Abstract

In this study, the effect of agriculture financing such as the agricultural credit guarantee scheme fund, bank loans and advances to agriculture, and foreign aid to agriculture on livestock production was examined in Nigeria from 1981 to 2021. Annual time series data for each of the variables were obtained from the Central Bank of Nigeria (CBN) Statistical Bulletin and the Organisation for Economic Cooperation and Development (OECD) Statistics. The method of data analysis includes descriptive statistics, a parsimonious error correction model (ECM), and diagnostic tests. Evidence of the first difference stationary processes was established from the unit root test results. This indicates that the variables are all integrated of order one, I(1). The Johansen cointegration test results show that the variables in the model have a long-run relationship.
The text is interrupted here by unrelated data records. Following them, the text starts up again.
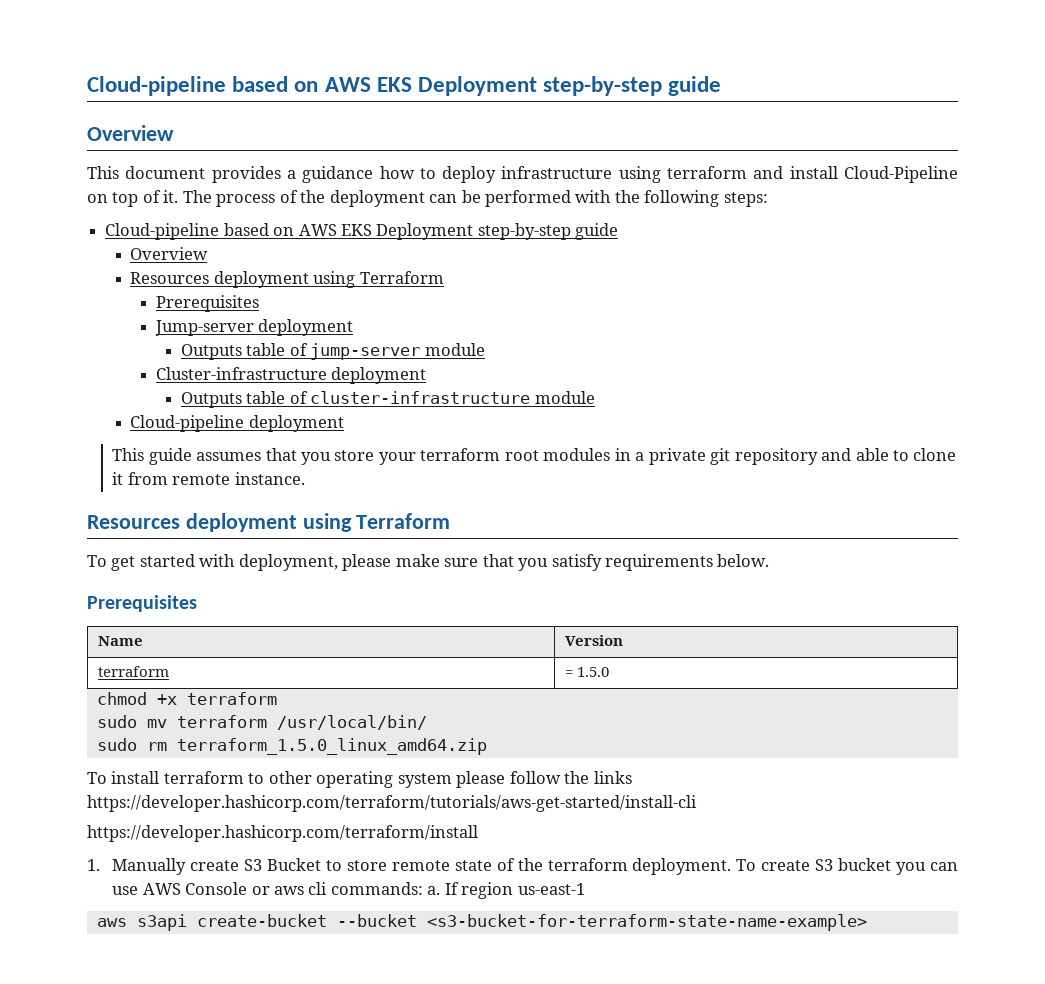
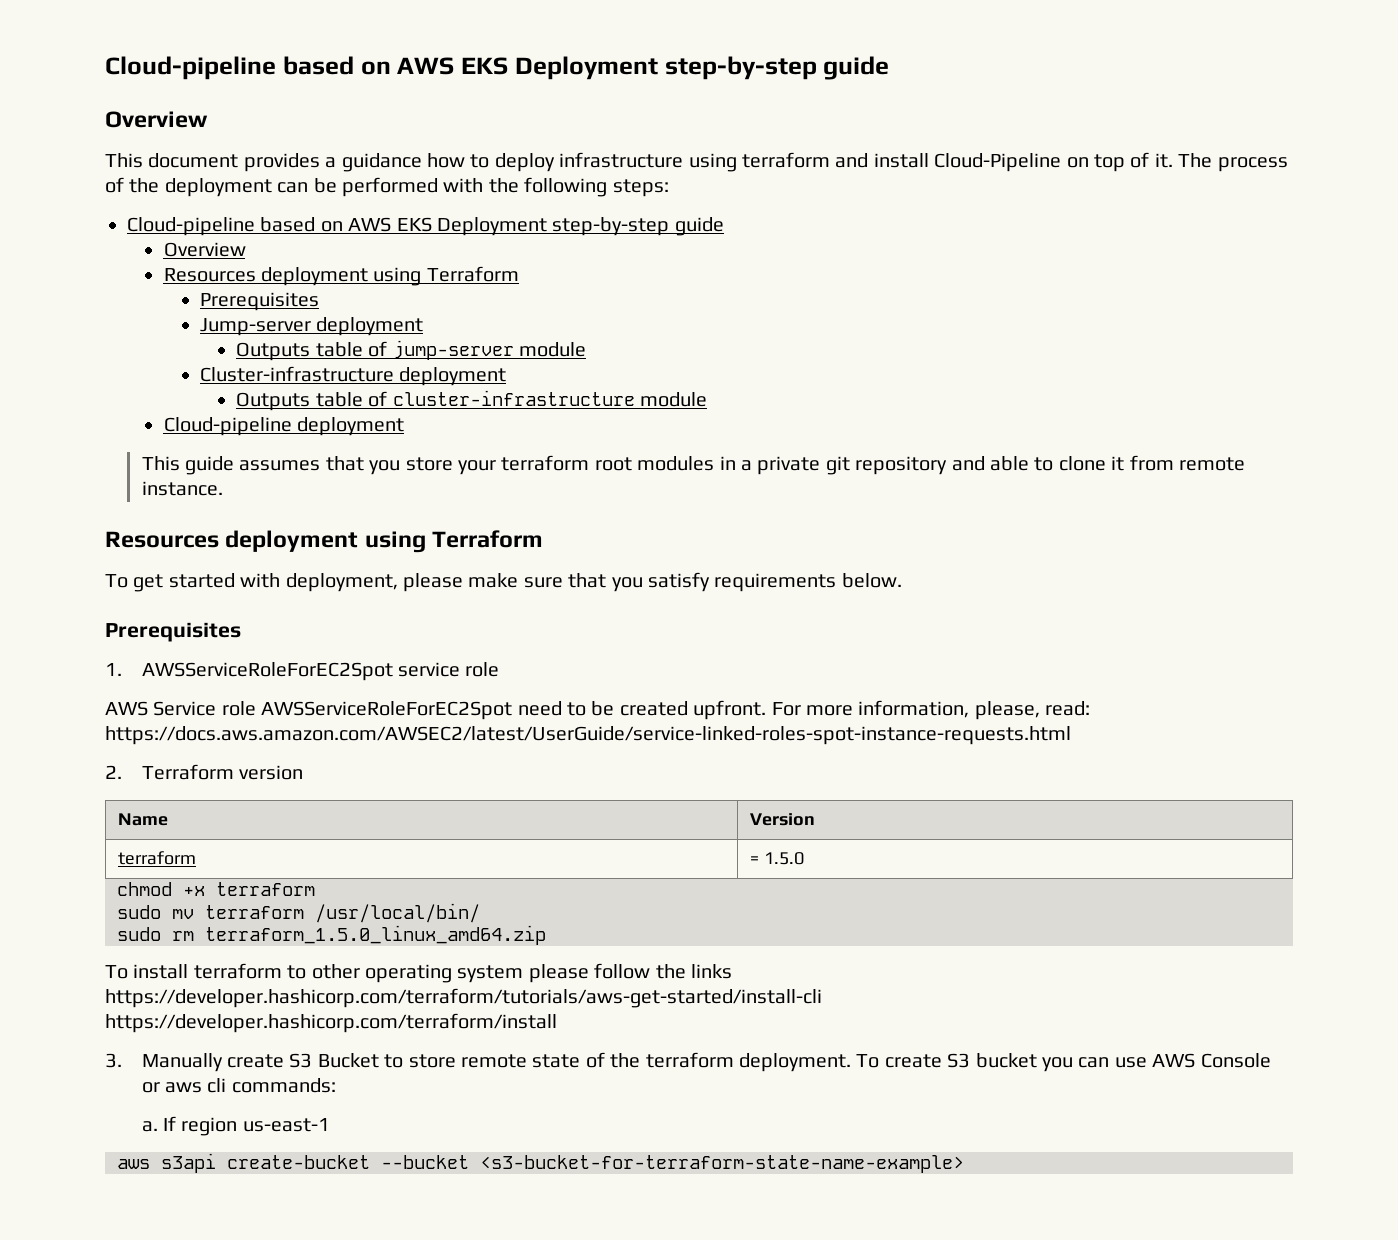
+ 1. AWSServiceRoleForEC2Spot service role
+ AWS Service role AWSServiceRoleForEC2Spot need to be created upfront. For more information, please, read: https://docs.aws.amazon.com/AWSEC2/latest/UserGuide/service-linked-roles-spot-instance-requests.html
+ 2. Terraform version
- 1. Manually create S3 Bucket to store remote state of the terraform deployment.
+ 3. Manually create S3 Bucket to store remote state of the terraform deployment.
- To create S3 bucket you can use AWS Console or aws cli commands: a.
+ To create S3 bucket you can use AWS Console or aws cli commands:
+ a.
The parsimonious ECM shows that the agriculture credit guarantee scheme fund has a positive and significant effect on livestock output. The estimated parameters show that a 1% increase in the current value of the agriculture credit guarantee scheme fund leads to a 0.0244% increase in livestock output. Similarly, it was found that livestock output increased by 0.0183% following a 1% increase in the first-lag agriculture credit guarantee scheme fund. The findings highlight the importance of agriculture financing in boosting the growth of livestock production in Nigeria. The results further show that bank loans and advances, as well as foreign aid to agriculture, negatively and significantly affected livestock production. The error correction coefficient (-0.297) is negative and significant at the 5% level.